▸ **Dataset excerpts**
'''
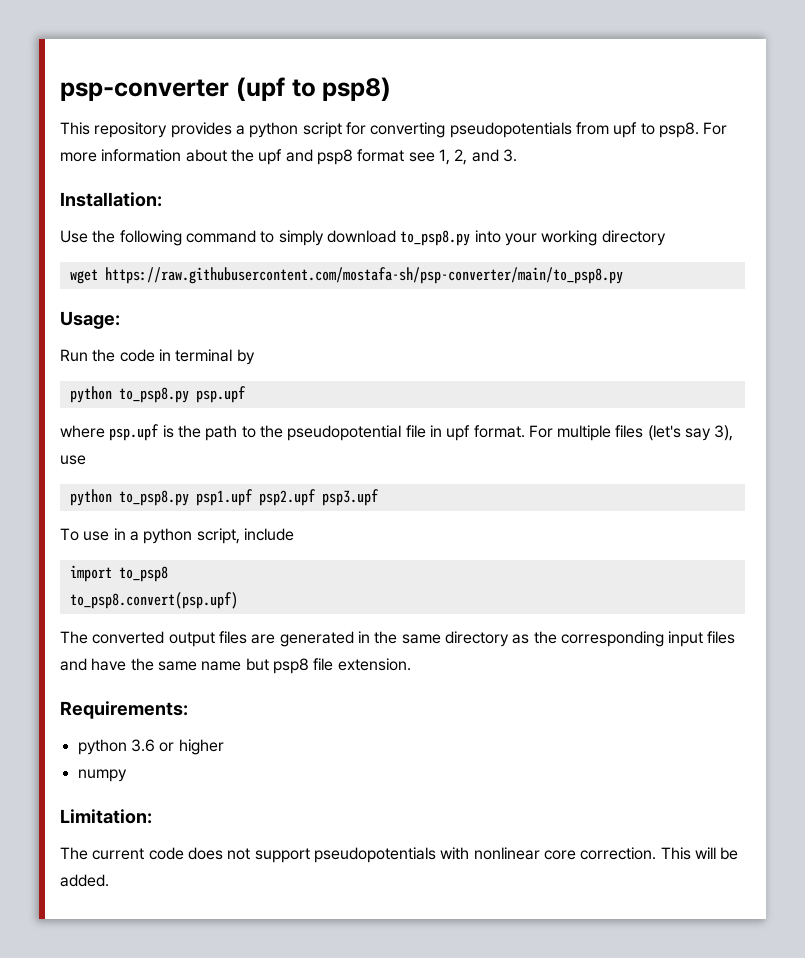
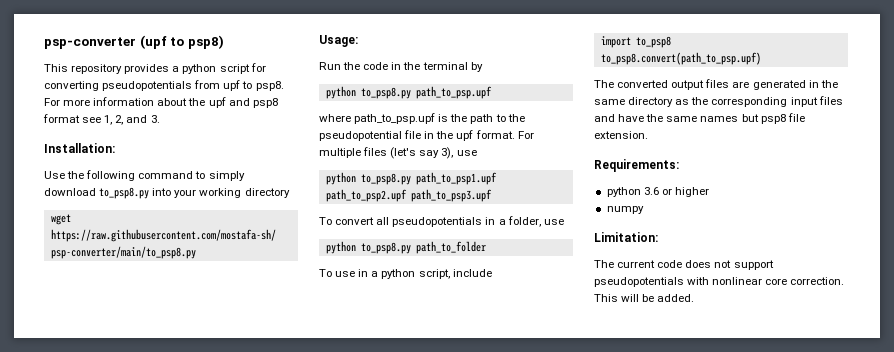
(171, 355) none -> [403,62,421,70] the
[195,386,246,403] psp.upf -> [415,86,492,99] path_to_psp.upf
[109,424,160,441] psp.upf -> [354,113,436,124] path_to_psp.upf
(442, 431) none -> [436,131,454,139] the
[195,489,379,506] psp1.upf psp2.upf psp3.upf -> [415,172,497,185] [325,189,492,202] [319,216,564,227] [325,241,486,254] path_to_psp1.upf path_to_psp2.upf path_to_psp3.upf // To convert all pseudopotentials in a folder, use // python to_psp8.py path_to_folder
[69,592,238,609] to_psp8.convert(psp.upf) -> [600,52,761,65] to_psp8.convert(path_to_psp.upf)
[201,661,242,671] name -> [700,116,739,122] names

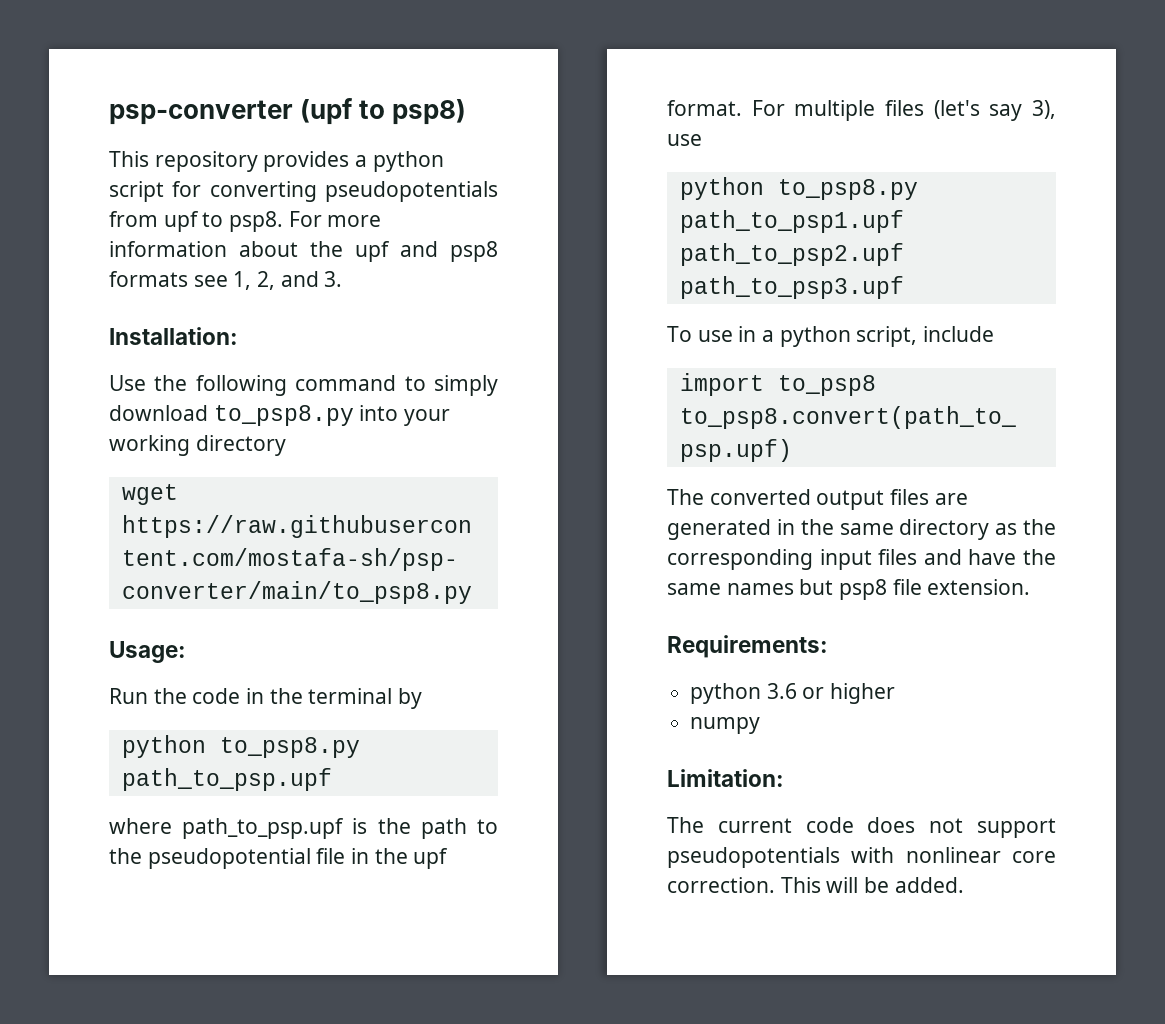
[43,114,80,123] format -> [109,271,188,287] formats
[319,216,564,227] [325,241,486,254] // To convert all pseudopotentials in a folder, use // python to_psp8.py path_to_folder -> (904, 287) none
'''
From the line that holds "[195,489,379,506] psp1.upf psp2.upf" to the last line of the records, please copy each line exactly and nothing else. Pictures stay out.

▸ **SOLUTION TO THE EXERCISE**
[195,489,379,506] psp1.upf psp2.upf psp3.upf -> [415,172,497,185] [325,189,492,202] [319,216,564,227] [325,241,486,254] path_to_psp1.upf path_to_psp2.upf path_to_psp3.upf // To convert all pseudopotentials in a folder, use // python to_psp8.py path_to_folder
[69,592,238,609] to_psp8.convert(psp.upf) -> [600,52,761,65] to_psp8.convert(path_to_psp.upf)
[201,661,242,671] name -> [700,116,739,122] names

[43,114,80,123] format -> [109,271,188,287] formats
[319,216,564,227] [325,241,486,254] // To convert all pseudopotentials in a folder, use // python to_psp8.py path_to_folder -> (904, 287) none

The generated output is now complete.